I don't think an FA needs to say anything to out themselves. If you're dating a fat girl and holding her hand in public you're out.


----------



## Blockierer

Lamia said:


> .
> I don't think an FA needs to say anything to out themselves. If you're dating a fat girl and holding her hand in public you're out.


I completely agree. 
Why should I tell anyone that a fat female body is arousing to me? I'm married to a SSBBW. Everybody can see that I love a fat woman, I am not able to hide such a big woman. There is not an explanation - some may call this "coming out" - necessary.


----------



## Fat Brian

In my personal experience just being married to a fat woman is not enough. After meeting my wife some uncouth workmates asked why I "settled" for my wife. I had to make clear in no uncertain terms I wanted and chose to be with a fat woman. I mean you don't have to walk around flashing your boner 24/7 but if asked you should be willing to take a stand. Thats what being "out" means to me, that and don't do any of the crap Lamia mentioned.Also, a little PDA never killed anybody.


----------



## Lamia

Fat Brian said:


> In my personal experience just being married to a fat woman is not enough. After meeting my wife some uncouth workmates asked why I "settled" for my wife. I had to make clear in no uncertain terms I wanted and chose to be with a fat woman. I mean you don't have to walk around flashing your boner 24/7 but if asked you should be willing to take a stand. Thats what being "out" means to me, that and don't do any of the crap Lamia mentioned.Also, a little PDA never killed anybody.



You're awesome. That is true. I think sometimes when people do see someone with a fat mate they think "wow that person let themselves go and what a tropper their mate is for staying with their fat @#$." 

It's important for FAs to know that by making a simple gesture of reaching for your mate's hand you're saying to the world I choose this person and I cherish them. 

I don't think I am the only fat girl here who has spent their life feeling invisible. It shouldn't matter, but it does make you feel better when you're SO displays public affection for you. When they do that they're taking a stand for you and validating you as a romantic interest.

Block you're awesome too.


----------



## Fat Brian

You're right, it doesn't have to be a fully involved make-out session but a little hand holding or a pat on the butt every now and then can say a lot. And its okay to want to feel that validation, its natural to want to feel accepted.


----------



## Nutty

Paragon_of_boredom said:


> This seems like a good place to start my community adventure.
> 
> My story is a bit short because my preference was pretty much announced to everyone at a party. My friends were making jokes about each other and when they reached me they hit the nail on the head. My best friend in jest said "Thats your type of girl man" while pointing at the largest girl at the party. I agreed with a sheepish smile which led to them asking questions. After a brief yet detailed reply we all returned to the party. Its not exactly the most captivating tale but my friends all accepted my fetish.
> 
> As for my family they all found out after I exited puberty. They would catch me glancing at the many bbws and ssbbws in town.



I know your pain dude.


----------



## Green Eyed Fairy

Lamia said:


> You're awesome.
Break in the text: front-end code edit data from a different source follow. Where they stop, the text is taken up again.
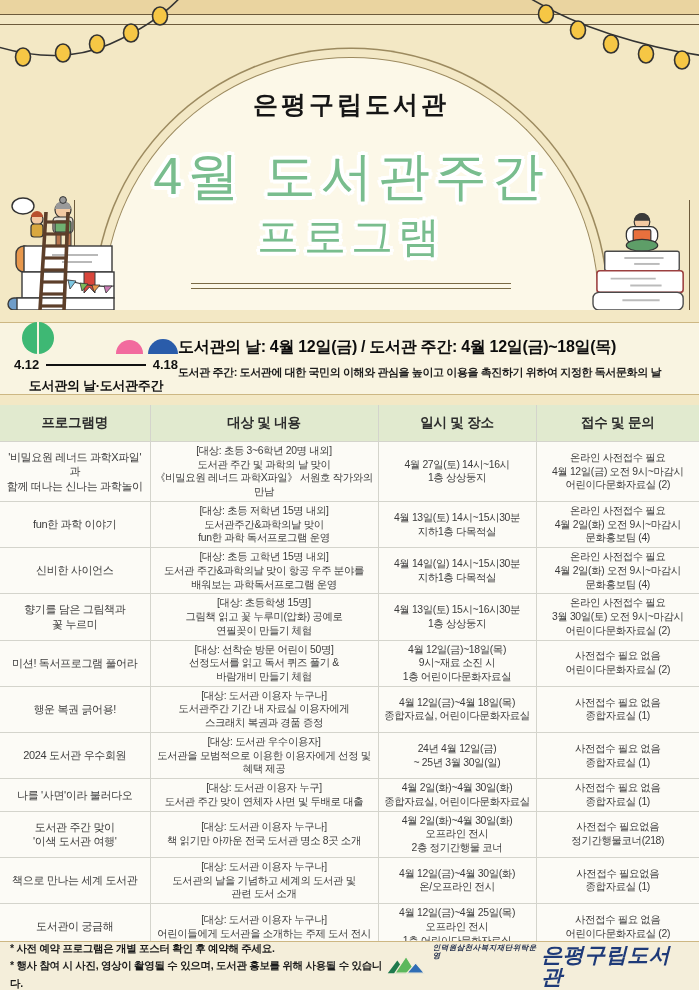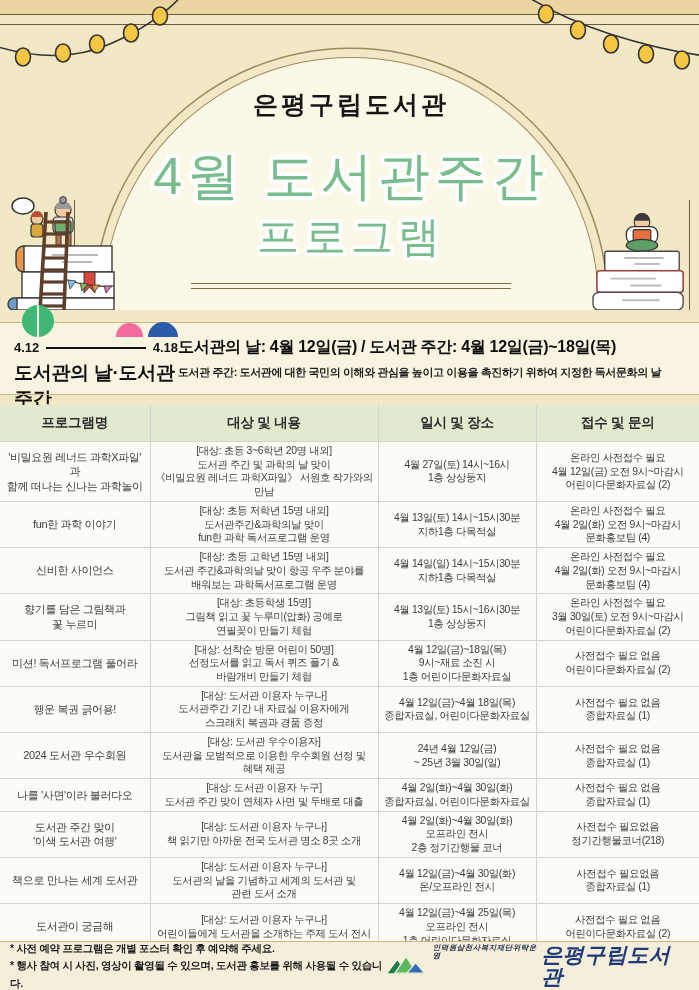"도서관의 날·도서관주간" .badge-label { font-size: 19px -> 13px; text-align: none -> center }
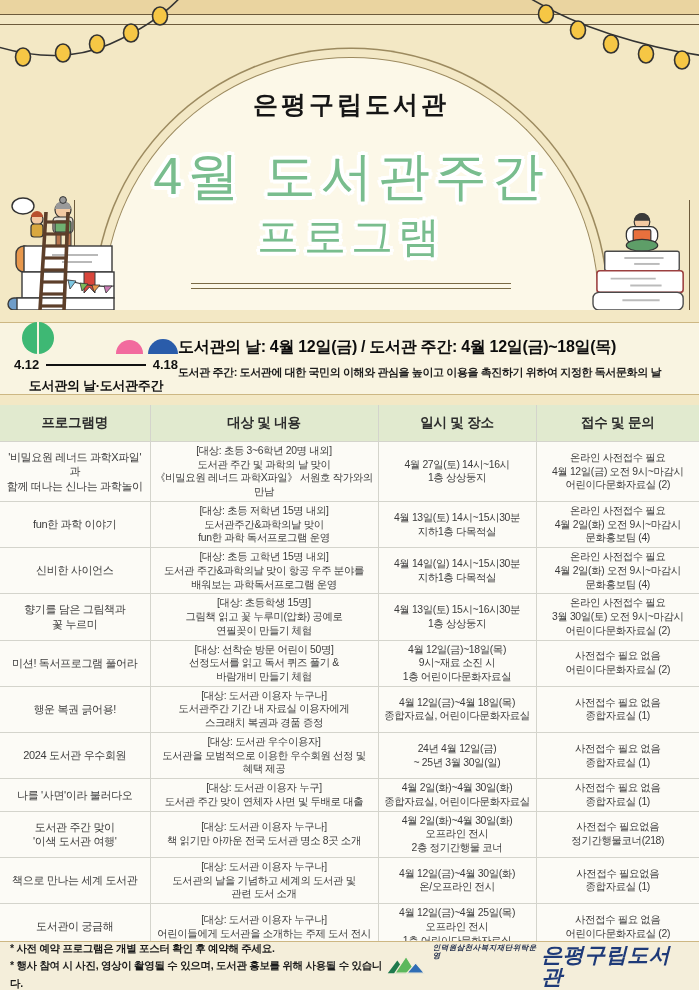"[대상: 도서관 우수이용자]" td.col-target { text: 우수회원 -> 이용자에게 }
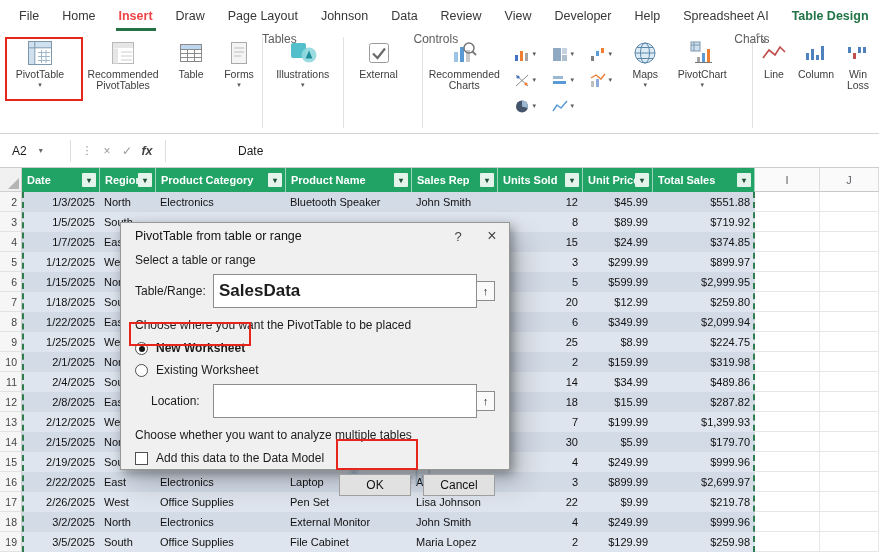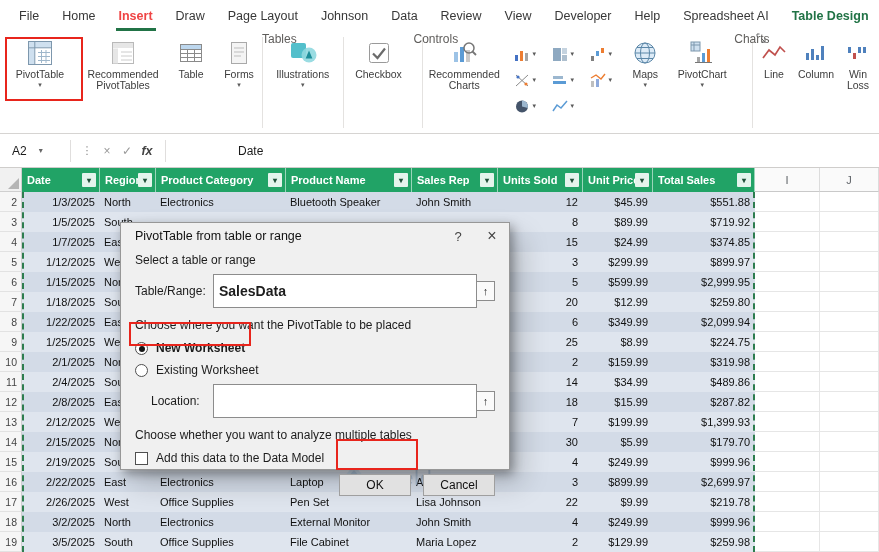"Checkbox" span { text: Checkbox -> External }
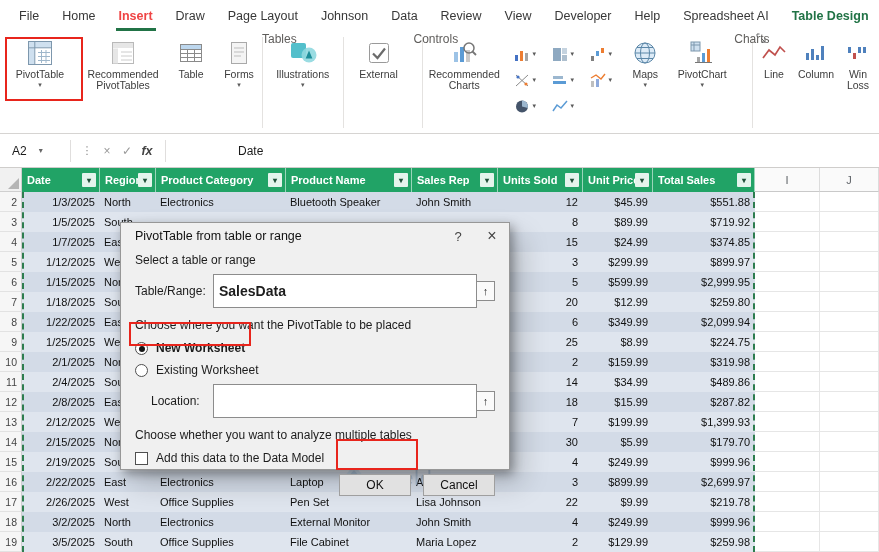"SalesData" .inp { font-size: 14px -> 17px }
That is true. I think sometimes when people do see someone with a fat mate they think "wow that person let themselves go and what a tropper their mate is for staying with their fat @#$."
> 
> It's important for FAs to know that by making a simple gesture of reaching for your mate's hand you're saying to the world I choose this person and I cherish them.
> 
> I don't think I am the only fat girl here who has spent their life feeling invisible. It shouldn't matter, but it does make you feel better when you're SO displays public affection for you. When they do that they're taking a stand for you and validating you as a romantic interest.
> 
> Block you're awesome too.



I agree with you....about both of them  :bow:


----------



## Weirdo890

Lamia said:


> You're awesome. That is true. I think sometimes when people do see someone with a fat mate they think "wow that person let themselves go and what a tropper their mate is for staying with their fat @#$."
> 
> It's important for FAs to know that by making a simple gesture of reaching for your mate's hand you're saying to the world I choose this person and I cherish them.
> 
> I don't think I am the only fat girl here who has spent their life feeling invisible. It shouldn't matter, but it does make you feel better when you're SO displays public affection for you. When they do that they're taking a stand for you and validating you as a romantic interest.
> 
> Block you're awesome too.



I told my girlfriend that I would love to do these things for her. Not just to make her good, but to express my true feelings. I heartily approve both posts. His original and your response. You two are good in my book. :bow:


----------



## Jon Blaze

The last few posts bring up an important point. With the society we live in, it's almost extra important to make cues that show true love and adoration in our case.


----------



## Weirdo890

Jon Blaze said:


> The last few posts bring up an important point. With the society we live in, it's almost extra important to make cues that show true love and adoration in our case.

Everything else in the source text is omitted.